(Extracted data entries)
▼▼▼
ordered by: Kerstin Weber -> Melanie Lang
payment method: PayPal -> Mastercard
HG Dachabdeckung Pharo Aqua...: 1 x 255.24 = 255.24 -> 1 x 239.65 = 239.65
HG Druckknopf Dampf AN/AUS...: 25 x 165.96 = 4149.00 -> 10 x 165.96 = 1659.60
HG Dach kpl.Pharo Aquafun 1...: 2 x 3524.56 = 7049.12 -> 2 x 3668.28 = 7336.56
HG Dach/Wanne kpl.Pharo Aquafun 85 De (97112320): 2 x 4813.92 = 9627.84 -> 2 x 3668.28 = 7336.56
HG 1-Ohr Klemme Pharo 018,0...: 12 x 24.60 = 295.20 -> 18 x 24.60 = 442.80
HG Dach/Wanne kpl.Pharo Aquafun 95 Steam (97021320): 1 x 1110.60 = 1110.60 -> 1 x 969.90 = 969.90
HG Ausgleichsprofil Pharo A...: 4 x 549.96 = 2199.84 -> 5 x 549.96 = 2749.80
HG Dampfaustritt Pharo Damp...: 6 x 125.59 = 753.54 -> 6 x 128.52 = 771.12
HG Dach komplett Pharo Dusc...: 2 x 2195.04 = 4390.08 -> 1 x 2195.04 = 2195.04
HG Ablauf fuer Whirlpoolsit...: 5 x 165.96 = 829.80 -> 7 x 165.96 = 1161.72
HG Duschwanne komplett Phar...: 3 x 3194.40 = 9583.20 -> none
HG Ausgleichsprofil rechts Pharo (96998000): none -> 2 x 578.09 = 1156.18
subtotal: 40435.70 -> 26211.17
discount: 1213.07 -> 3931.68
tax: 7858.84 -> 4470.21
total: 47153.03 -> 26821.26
▲▲▲
■ Work required: Set the lines down exactly, from the first line of the records to the line where "HG Duschwanne komplett" appears, with both ends kept.

■ Output for this exercise:
ordered by: Kerstin Weber -> Melanie Lang
payment method: PayPal -> Mastercard
HG Dachabdeckung Pharo Aqua...: 1 x 255.24 = 255.24 -> 1 x 239.65 = 239.65
HG Druckknopf Dampf AN/AUS...: 25 x 165.96 = 4149.00 -> 10 x 165.96 = 1659.60
HG Dach kpl.Pharo Aquafun 1...: 2 x 3524.56 = 7049.12 -> 2 x 3668.28 = 7336.56
HG Dach/Wanne kpl.Pharo Aquafun 85 De (97112320): 2 x 4813.92 = 9627.84 -> 2 x 3668.28 = 7336.56
HG 1-Ohr Klemme Pharo 018,0...: 12 x 24.60 = 295.20 -> 18 x 24.60 = 442.80
HG Dach/Wanne kpl.Pharo Aquafun 95 Steam (97021320): 1 x 1110.60 = 1110.60 -> 1 x 969.90 = 969.90
HG Ausgleichsprofil Pharo A...: 4 x 549.96 = 2199.84 -> 5 x 549.96 = 2749.80
HG Dampfaustritt Pharo Damp...: 6 x 125.59 = 753.54 -> 6 x 128.52 = 771.12
HG Dach komplett Pharo Dusc...: 2 x 2195.04 = 4390.08 -> 1 x 2195.04 = 2195.04
HG Ablauf fuer Whirlpoolsit...: 5 x 165.96 = 829.80 -> 7 x 165.96 = 1161.72
HG Duschwanne komplett Phar...: 3 x 3194.40 = 9583.20 -> none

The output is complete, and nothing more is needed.